INFORMATION START

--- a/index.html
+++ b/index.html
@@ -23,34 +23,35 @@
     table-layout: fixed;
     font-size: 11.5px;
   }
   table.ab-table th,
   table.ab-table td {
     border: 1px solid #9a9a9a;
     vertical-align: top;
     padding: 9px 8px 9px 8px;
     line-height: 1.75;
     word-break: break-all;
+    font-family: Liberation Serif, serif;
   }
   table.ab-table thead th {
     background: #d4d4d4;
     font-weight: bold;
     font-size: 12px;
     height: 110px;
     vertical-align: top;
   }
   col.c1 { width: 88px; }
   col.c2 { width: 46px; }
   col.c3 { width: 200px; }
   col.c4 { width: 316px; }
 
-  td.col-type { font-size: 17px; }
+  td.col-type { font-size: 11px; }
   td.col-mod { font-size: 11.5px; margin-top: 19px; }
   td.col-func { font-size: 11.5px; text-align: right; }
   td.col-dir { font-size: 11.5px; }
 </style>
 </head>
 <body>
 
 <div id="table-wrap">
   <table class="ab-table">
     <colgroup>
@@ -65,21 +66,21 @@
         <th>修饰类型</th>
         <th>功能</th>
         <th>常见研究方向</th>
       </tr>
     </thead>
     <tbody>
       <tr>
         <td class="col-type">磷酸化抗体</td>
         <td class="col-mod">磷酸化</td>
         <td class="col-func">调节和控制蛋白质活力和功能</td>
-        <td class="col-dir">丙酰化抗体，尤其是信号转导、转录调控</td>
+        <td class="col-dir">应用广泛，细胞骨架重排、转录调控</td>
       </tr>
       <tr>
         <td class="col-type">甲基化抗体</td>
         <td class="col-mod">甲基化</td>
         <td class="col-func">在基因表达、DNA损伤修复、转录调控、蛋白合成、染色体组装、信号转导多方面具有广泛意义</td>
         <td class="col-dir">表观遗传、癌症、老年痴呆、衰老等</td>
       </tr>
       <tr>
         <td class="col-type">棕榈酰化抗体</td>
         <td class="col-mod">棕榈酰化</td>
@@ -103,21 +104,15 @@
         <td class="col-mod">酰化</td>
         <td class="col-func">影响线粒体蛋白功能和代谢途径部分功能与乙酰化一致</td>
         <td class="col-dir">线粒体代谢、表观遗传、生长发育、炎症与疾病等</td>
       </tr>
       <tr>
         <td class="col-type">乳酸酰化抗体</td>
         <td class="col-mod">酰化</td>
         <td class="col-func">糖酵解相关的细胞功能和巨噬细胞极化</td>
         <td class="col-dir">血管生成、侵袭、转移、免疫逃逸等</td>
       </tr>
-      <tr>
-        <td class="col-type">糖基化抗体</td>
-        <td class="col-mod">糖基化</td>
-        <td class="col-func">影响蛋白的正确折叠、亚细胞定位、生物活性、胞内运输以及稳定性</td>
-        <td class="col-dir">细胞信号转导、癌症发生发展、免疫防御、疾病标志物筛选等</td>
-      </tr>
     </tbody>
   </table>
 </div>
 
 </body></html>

INFORMATION END
INFORMATION START

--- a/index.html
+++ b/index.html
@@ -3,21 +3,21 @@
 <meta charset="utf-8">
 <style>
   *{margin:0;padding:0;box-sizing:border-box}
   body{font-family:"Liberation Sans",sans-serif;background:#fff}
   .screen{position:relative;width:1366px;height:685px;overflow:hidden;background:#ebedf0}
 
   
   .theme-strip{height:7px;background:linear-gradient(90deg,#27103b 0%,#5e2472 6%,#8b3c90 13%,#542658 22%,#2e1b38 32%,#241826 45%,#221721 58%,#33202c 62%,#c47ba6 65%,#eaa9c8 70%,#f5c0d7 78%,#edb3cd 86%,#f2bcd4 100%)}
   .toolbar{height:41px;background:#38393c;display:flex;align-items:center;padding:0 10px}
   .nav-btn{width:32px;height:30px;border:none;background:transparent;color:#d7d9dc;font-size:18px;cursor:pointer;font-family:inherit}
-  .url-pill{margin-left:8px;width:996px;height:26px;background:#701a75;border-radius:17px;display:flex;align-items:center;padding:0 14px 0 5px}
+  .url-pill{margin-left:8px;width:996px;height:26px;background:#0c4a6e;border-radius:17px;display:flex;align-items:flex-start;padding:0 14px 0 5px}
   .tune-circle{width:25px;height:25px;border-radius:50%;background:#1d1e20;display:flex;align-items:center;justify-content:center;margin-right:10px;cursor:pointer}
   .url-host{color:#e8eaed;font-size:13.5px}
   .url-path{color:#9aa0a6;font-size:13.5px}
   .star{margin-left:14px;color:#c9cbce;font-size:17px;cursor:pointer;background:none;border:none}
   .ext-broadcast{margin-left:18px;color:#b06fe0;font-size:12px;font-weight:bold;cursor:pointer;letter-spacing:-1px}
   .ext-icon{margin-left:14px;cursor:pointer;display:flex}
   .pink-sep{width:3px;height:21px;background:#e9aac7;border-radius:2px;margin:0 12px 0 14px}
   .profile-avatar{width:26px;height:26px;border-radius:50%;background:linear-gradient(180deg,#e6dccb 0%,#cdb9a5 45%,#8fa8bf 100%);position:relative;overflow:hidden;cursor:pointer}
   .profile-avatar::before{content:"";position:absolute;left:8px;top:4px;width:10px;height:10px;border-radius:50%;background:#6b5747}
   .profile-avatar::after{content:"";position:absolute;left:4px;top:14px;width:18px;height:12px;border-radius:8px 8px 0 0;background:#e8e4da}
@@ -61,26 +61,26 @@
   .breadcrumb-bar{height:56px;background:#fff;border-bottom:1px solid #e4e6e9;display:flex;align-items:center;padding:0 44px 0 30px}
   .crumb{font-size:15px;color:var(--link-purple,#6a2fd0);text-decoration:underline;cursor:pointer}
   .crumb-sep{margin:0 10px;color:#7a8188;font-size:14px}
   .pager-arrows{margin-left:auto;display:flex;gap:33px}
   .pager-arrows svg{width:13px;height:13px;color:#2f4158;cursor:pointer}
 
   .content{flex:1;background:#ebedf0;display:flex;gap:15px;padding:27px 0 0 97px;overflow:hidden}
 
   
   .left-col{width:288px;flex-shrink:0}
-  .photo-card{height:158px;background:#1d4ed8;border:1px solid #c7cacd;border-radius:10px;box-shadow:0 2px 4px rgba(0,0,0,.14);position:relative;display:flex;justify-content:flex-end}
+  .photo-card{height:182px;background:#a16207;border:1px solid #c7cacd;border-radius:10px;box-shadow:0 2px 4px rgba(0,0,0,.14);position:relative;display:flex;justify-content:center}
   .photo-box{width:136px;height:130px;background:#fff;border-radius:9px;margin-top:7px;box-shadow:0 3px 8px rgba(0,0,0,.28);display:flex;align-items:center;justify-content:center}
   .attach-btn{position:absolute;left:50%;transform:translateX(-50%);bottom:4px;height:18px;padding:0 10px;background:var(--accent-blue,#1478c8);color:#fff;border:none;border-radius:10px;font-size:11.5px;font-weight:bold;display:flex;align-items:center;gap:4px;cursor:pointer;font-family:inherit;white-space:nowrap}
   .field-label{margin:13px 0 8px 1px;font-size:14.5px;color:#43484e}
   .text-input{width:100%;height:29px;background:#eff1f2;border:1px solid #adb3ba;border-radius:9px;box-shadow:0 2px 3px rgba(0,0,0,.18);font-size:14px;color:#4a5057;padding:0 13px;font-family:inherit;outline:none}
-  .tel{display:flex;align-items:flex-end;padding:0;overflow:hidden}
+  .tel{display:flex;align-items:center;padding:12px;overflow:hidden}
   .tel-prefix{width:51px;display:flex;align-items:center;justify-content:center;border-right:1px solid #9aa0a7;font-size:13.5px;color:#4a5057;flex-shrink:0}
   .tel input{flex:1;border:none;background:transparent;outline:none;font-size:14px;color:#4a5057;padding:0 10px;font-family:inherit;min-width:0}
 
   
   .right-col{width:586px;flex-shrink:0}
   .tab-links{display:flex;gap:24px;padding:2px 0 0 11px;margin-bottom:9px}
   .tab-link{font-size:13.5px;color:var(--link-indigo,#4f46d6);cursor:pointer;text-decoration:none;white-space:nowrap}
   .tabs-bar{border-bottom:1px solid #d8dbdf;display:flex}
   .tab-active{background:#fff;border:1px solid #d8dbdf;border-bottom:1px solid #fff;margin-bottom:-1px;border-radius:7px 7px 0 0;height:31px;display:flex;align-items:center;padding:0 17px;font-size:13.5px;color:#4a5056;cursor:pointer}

INFORMATION END

### WHAT IS BEING ASKED
Copy out every line of the entries where the string "pill" shows up.

### REPLY TO THE TASK
-  .url-pill{margin-left:8px;width:996px;height:26px;background:#701a75;border-radius:17px;display:flex;align-items:center;padding:0 14px 0 5px}
+  .url-pill{margin-left:8px;width:996px;height:26px;background:#0c4a6e;border-radius:17px;display:flex;align-items:flex-start;padding:0 14px 0 5px}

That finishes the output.